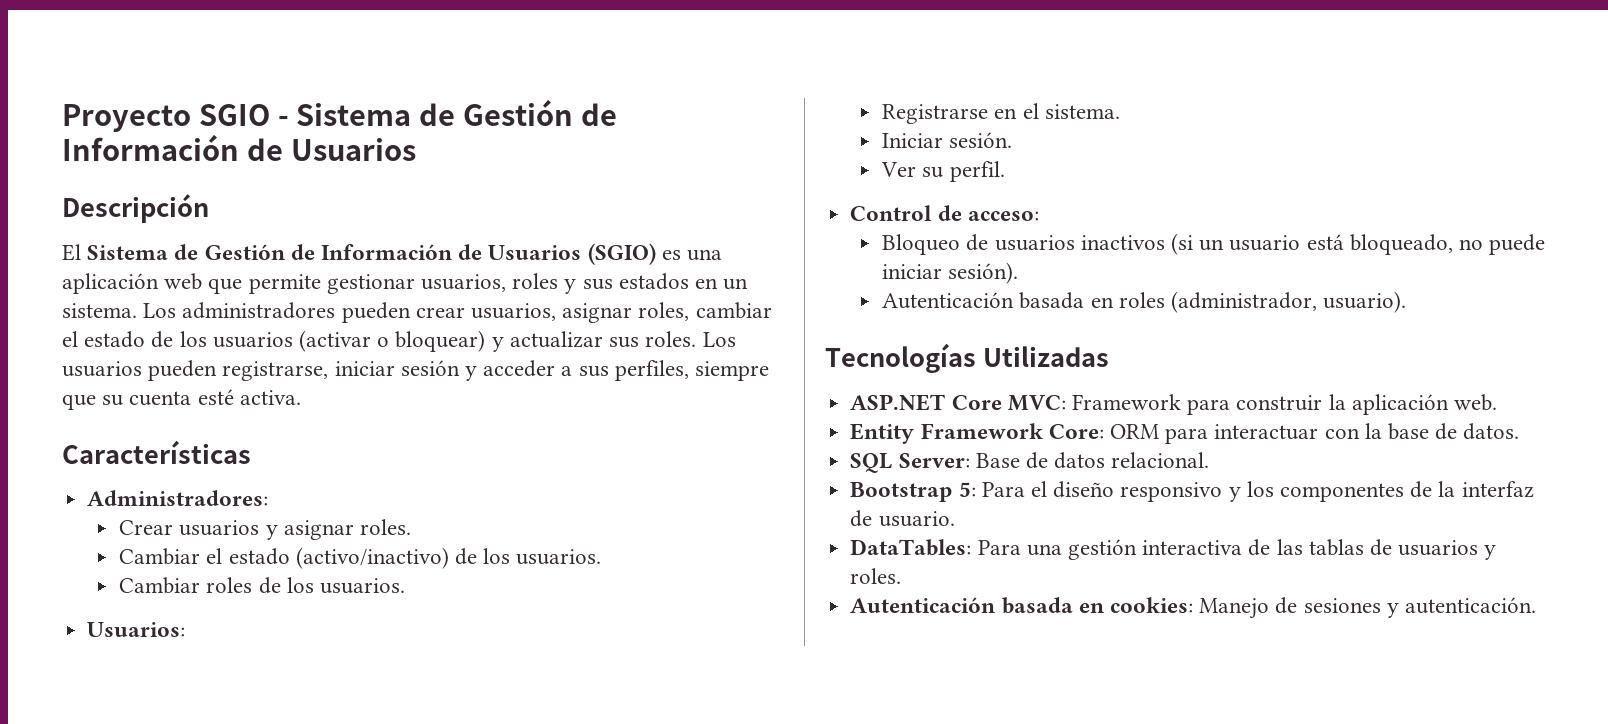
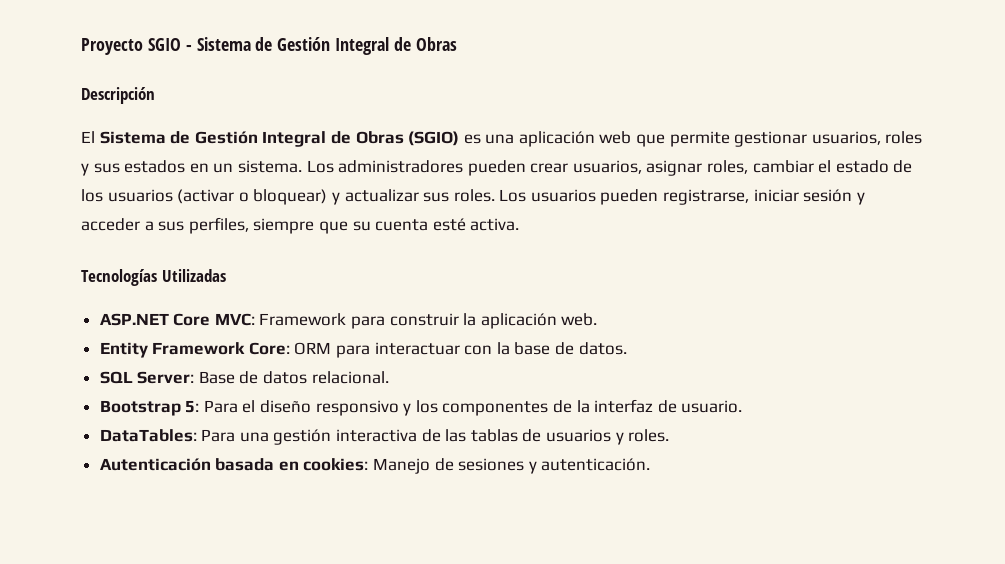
- Proyecto SGIO - Sistema de Gestión de Información de Usuarios
+ Proyecto SGIO - Sistema de Gestión Integral de Obras
- El Sistema de Gestión de Información de Usuarios (SGIO) es una aplicación web que permite gestionar usuarios, roles y sus estados en un sistema.
+ El Sistema de Gestión Integral de Obras (SGIO) es una aplicación web que permite gestionar usuarios, roles y sus estados en un sistema.
- Características
- Administradores:
- Crear usuarios y asignar roles.
- Cambiar el estado (activo/inactivo) de los usuarios.
- Cambiar roles de los usuarios.
- Usuarios:
- Registrarse en el sistema.
- Iniciar sesión.
- Ver su perfil.
- Control de acceso:
- Bloqueo de usuarios inactivos (si un usuario está bloqueado, no puede iniciar sesión).
- Autenticación basada en roles (administrador, usuario).

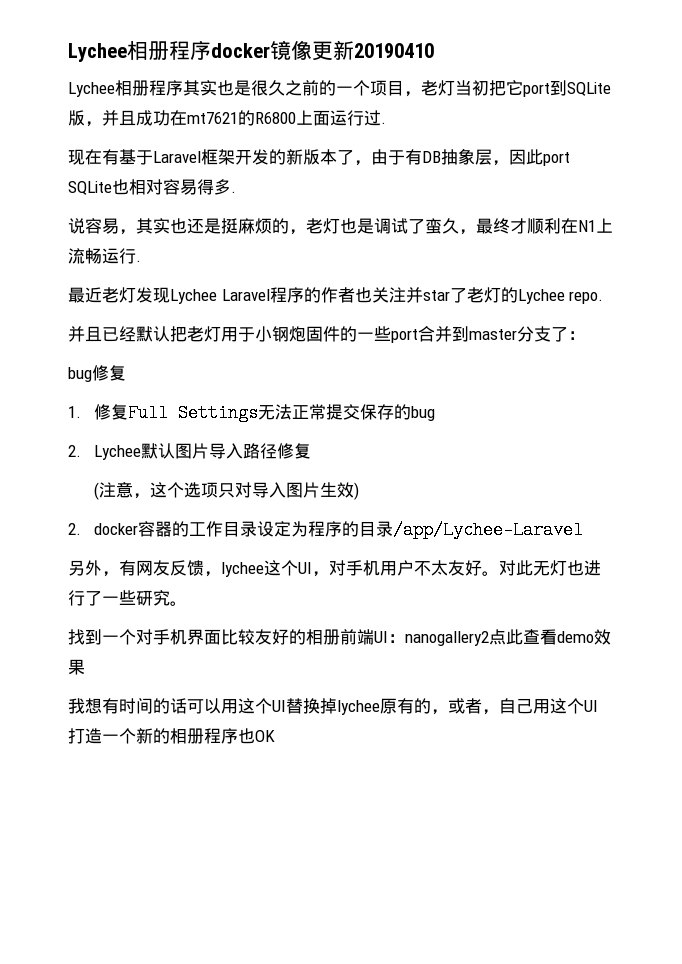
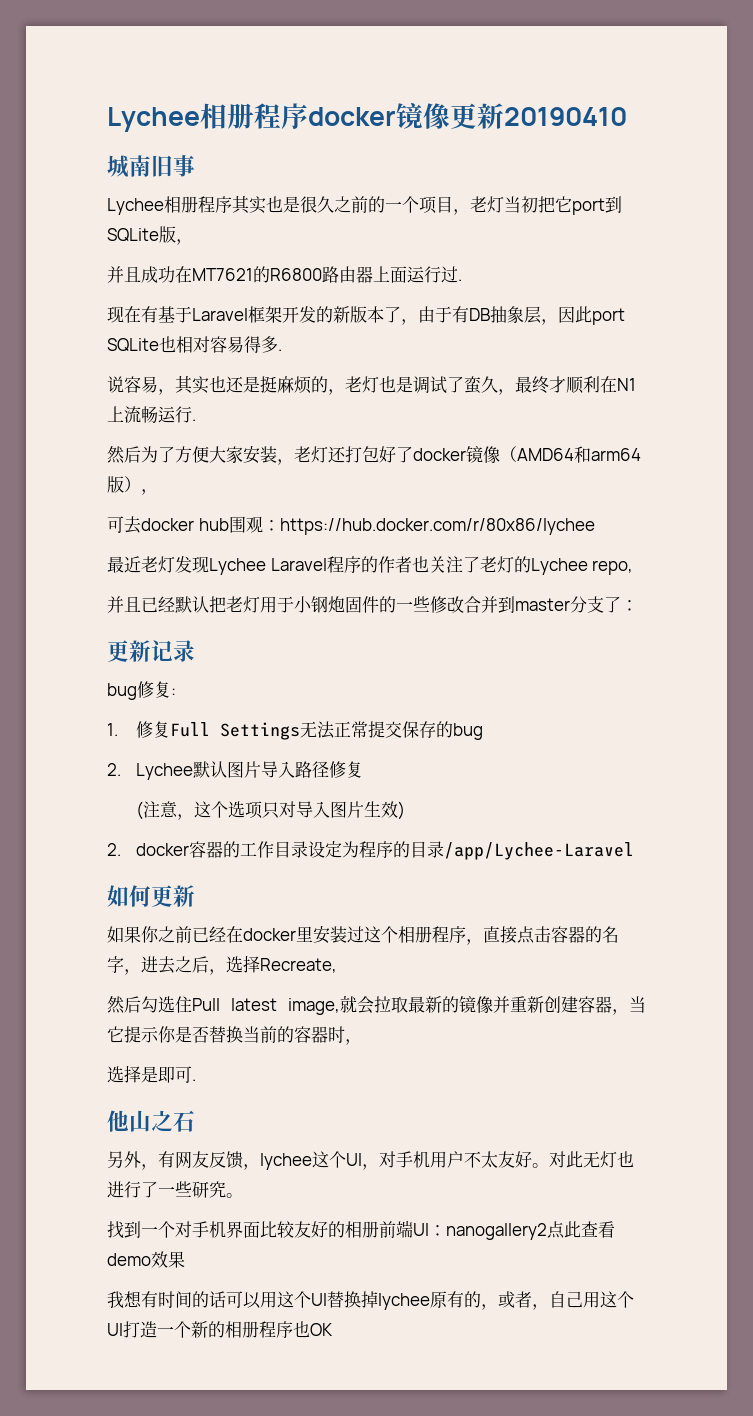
+ 城南旧事
- Lychee相册程序其实也是很久之前的一个项目，老灯当初把它port到SQLite版，并且成功在mt7621的R6800上面运行过.
+ Lychee相册程序其实也是很久之前的一个项目，老灯当初把它port到SQLite版，
+ 并且成功在MT7621的R6800路由器上面运行过.
+ 然后为了方便大家安装，老灯还打包好了docker镜像（AMD64和arm64版），
+ 可去docker hub围观：https://hub.docker.com/r/80x86/lychee
- 最近老灯发现Lychee Laravel程序的作者也关注并star了老灯的Lychee repo.
+ 最近老灯发现Lychee Laravel程序的作者也关注了老灯的Lychee repo,
- 并且已经默认把老灯用于小钢炮固件的一些port合并到master分支了：
+ 并且已经默认把老灯用于小钢炮固件的一些修改合并到master分支了：
+ 更新记录
- bug修复
+ bug修复:
+ 如何更新
+ 如果你之前已经在docker里安装过这个相册程序，直接点击容器的名字，进去之后，选择Recreate,
+ 然后勾选住Pull latest image,就会拉取最新的镜像并重新创建容器，当它提示你是否替换当前的容器时，
+ 选择是即可.
+ 他山之石

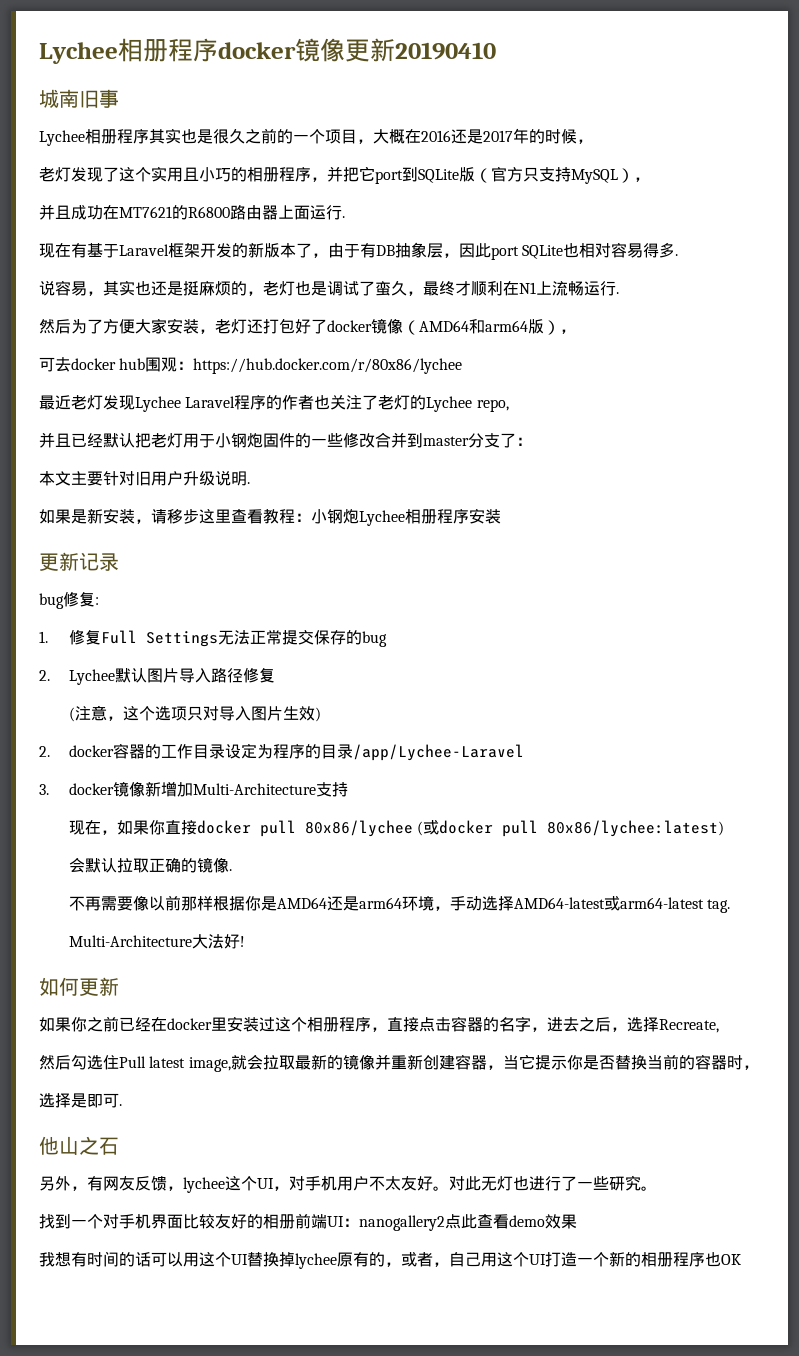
- Lychee相册程序其实也是很久之前的一个项目，老灯当初把它port到SQLite版，
+ Lychee相册程序其实也是很久之前的一个项目，大概在2016还是2017年的时候，
+ 老灯发现了这个实用且小巧的相册程序，并把它port到SQLite版（官方只支持MySQL），
- 并且成功在MT7621的R6800路由器上面运行过.
+ 并且成功在MT7621的R6800路由器上面运行.
+ 本文主要针对旧用户升级说明.
+ 如果是新安装，请移步这里查看教程：小钢炮Lychee相册程序安装
+ 3. docker镜像新增加Multi-Architecture支持
+ 现在，如果你直接docker pull 80x86/lychee (或docker pull 80x86/lychee:latest)
+ 会默认拉取正确的镜像.
+ 不再需要像以前那样根据你是AMD64还是arm64环境，手动选择AMD64-latest或arm64-latest tag.
+ Multi-Architecture大法好!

- - -

BRIEF => Verbatim copy with pictures excluded: write out the records above in full.

RESPONSE AREA =>
- Proyecto SGIO - Sistema de Gestión de Información de Usuarios
+ Proyecto SGIO - Sistema de Gestión Integral de Obras
- El Sistema de Gestión de Información de Usuarios (SGIO) es una aplicación web que permite gestionar usuarios, roles y sus estados en un sistema.
+ El Sistema de Gestión Integral de Obras (SGIO) es una aplicación web que permite gestionar usuarios, roles y sus estados en un sistema.
- Características
- Administradores:
- Crear usuarios y asignar roles.
- Cambiar el estado (activo/inactivo) de los usuarios.
- Cambiar roles de los usuarios.
- Usuarios:
- Registrarse en el sistema.
- Iniciar sesión.
- Ver su perfil.
- Control de acceso:
- Bloqueo de usuarios inactivos (si un usuario está bloqueado, no puede iniciar sesión).
- Autenticación basada en roles (administrador, usuario).

+ 城南旧事
- Lychee相册程序其实也是很久之前的一个项目，老灯当初把它port到SQLite版，并且成功在mt7621的R6800上面运行过.
+ Lychee相册程序其实也是很久之前的一个项目，老灯当初把它port到SQLite版，
+ 并且成功在MT7621的R6800路由器上面运行过.
+ 然后为了方便大家安装，老灯还打包好了docker镜像（AMD64和arm64版），
+ 可去docker hub围观：https://hub.docker.com/r/80x86/lychee
- 最近老灯发现Lychee Laravel程序的作者也关注并star了老灯的Lychee repo.
+ 最近老灯发现Lychee Laravel程序的作者也关注了老灯的Lychee repo,
- 并且已经默认把老灯用于小钢炮固件的一些port合并到master分支了：
+ 并且已经默认把老灯用于小钢炮固件的一些修改合并到master分支了：
+ 更新记录
- bug修复
+ bug修复:
+ 如何更新
+ 如果你之前已经在docker里安装过这个相册程序，直接点击容器的名字，进去之后，选择Recreate,
+ 然后勾选住Pull latest image,就会拉取最新的镜像并重新创建容器，当它提示你是否替换当前的容器时，
+ 选择是即可.
+ 他山之石

- Lychee相册程序其实也是很久之前的一个项目，老灯当初把它port到SQLite版，
+ Lychee相册程序其实也是很久之前的一个项目，大概在2016还是2017年的时候，
+ 老灯发现了这个实用且小巧的相册程序，并把它port到SQLite版（官方只支持MySQL），
- 并且成功在MT7621的R6800路由器上面运行过.
+ 并且成功在MT7621的R6800路由器上面运行.
+ 本文主要针对旧用户升级说明.
+ 如果是新安装，请移步这里查看教程：小钢炮Lychee相册程序安装
+ 3. docker镜像新增加Multi-Architecture支持
+ 现在，如果你直接docker pull 80x86/lychee (或docker pull 80x86/lychee:latest)
+ 会默认拉取正确的镜像.
+ 不再需要像以前那样根据你是AMD64还是arm64环境，手动选择AMD64-latest或arm64-latest tag.
+ Multi-Architecture大法好!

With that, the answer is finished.